Mr Edward Richard did come back.  In fact he kept coming back every month for the past 6 months since I did both of his trabeculectomy operations at Nkhoma in September and October 2009.  Mr Richard is a businnesman, and importer and shopkeeper in Lilongwe.  At 35 he is married with 3 children.

Mr Edward Richard

Mr Edward Richard

When I saw Mr Richard last year, he said the vision in his Left eye had been deteriorating over the past 3 years.  In fact he was nearly blind in this eye.  His right eye also showed signs of glaucoma.  Without any warning or pain, glaucoma had been robbing him of his vision.

Both operations went well, and when I saw him last week, World Glaucoma Week, the pressure in his eyes were well down, and his vision was stable, and in fact actually improved a little (which is unusual).

We had carefully explained to Mr Richard, as we do to all people who need a glaucoma operation, that the surgery will not give them back their vision, like cataract surgery; but will prevent their vision from getting worse.

I had 4 patients for glaucoma operation on the list for World Glaucoma Day.  Nkhoma Ophthalmic Nurse (and Nkhoma Eye Hospital employee of the month for February !) Vincent Saka counselled them, answered their questions, and put their minds at rest, that although we may not be able to restore what sight they may have lost; we could offer an operation to prevent blindness.  They all accepted and the operations went well.  I will be heading into the hospital this morning to see them all, as they are staying in for a couple of weeks.

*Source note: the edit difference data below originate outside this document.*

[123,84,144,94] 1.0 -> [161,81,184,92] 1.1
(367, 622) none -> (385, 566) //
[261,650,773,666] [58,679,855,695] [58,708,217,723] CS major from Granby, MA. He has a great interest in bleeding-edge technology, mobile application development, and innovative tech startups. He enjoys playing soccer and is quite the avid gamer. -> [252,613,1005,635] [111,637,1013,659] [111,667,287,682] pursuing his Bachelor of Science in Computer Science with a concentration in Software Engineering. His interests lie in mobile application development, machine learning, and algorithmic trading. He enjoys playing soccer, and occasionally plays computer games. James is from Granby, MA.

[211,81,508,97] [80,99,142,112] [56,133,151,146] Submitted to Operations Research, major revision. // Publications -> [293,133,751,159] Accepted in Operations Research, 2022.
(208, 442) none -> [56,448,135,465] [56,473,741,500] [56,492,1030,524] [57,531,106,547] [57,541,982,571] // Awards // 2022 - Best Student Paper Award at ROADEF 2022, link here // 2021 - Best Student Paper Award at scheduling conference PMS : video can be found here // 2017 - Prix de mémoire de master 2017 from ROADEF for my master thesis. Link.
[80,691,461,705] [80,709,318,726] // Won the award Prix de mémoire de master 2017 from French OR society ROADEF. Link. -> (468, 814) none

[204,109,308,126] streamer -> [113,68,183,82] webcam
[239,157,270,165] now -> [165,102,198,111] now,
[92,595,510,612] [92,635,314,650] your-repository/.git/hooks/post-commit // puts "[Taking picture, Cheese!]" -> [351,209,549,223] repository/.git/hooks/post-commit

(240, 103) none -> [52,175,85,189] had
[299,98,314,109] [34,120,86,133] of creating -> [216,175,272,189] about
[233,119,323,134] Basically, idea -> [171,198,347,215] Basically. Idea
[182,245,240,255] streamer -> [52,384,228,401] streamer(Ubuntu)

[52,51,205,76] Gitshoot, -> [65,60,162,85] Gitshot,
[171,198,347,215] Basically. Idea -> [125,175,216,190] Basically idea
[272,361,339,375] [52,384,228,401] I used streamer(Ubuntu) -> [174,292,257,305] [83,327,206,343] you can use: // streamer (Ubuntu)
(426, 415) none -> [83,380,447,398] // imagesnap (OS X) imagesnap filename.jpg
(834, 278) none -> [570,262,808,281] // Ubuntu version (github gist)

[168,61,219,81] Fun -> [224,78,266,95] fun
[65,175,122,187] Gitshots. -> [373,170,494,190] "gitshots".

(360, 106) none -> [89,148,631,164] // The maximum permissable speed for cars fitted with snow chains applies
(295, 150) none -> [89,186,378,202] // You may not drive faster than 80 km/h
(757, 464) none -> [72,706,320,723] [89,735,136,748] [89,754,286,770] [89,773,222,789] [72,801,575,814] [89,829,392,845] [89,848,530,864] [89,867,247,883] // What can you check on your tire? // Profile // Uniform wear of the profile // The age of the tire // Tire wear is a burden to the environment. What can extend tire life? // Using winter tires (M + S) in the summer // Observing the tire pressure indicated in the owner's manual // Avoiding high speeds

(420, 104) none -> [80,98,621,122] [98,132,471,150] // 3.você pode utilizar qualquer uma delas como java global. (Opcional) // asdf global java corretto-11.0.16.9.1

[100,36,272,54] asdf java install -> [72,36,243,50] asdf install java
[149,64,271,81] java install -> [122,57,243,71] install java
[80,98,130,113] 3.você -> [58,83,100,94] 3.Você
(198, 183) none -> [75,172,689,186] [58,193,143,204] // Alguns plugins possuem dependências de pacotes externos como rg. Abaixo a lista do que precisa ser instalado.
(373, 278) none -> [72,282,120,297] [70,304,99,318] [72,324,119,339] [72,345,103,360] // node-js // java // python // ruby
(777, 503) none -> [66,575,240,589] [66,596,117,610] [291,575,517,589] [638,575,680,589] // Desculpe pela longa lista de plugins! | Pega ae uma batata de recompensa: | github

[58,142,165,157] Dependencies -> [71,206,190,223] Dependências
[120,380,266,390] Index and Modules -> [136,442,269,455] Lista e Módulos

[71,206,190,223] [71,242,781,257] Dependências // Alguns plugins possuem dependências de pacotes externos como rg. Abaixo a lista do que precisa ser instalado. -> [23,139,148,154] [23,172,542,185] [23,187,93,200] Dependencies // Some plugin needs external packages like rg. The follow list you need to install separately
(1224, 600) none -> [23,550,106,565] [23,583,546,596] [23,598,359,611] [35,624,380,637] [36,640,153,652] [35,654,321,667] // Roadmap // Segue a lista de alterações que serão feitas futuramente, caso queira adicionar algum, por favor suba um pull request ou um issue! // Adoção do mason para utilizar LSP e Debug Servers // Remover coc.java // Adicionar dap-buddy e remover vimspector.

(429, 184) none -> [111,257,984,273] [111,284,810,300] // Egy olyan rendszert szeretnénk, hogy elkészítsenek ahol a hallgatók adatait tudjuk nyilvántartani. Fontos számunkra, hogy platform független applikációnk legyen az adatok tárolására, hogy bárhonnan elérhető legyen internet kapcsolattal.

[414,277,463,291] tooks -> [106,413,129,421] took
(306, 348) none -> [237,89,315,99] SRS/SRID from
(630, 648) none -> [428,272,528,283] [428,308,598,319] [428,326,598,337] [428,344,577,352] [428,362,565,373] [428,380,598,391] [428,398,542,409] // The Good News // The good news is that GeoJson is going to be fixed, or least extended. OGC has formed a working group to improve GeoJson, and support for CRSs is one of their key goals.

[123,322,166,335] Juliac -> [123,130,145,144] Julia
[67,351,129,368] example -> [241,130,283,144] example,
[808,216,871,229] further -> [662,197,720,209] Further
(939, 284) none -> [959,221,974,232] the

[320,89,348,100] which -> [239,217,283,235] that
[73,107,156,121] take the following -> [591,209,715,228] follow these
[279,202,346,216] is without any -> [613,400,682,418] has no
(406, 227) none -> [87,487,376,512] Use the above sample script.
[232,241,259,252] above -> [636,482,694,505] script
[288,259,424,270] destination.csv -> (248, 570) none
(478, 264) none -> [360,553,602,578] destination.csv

Glaucoma patients at Nkhoma on World Glaucoma Day

Glaucoma patients at Nkhoma on World Glaucoma Day

Finding people with the early stages of glaucoma, and then treating them before they lose their sight is a huge challenge in rural Africa.

We are training medical staff in primary health centres in surrounding districts & villages as far as 100 miles away, to perform vision screening on people over the age of 40.  We hope to be able to reach many more people with glaucoma, before, for them it is too late.

Happy World Glaucoma Day from all at Nkhoma!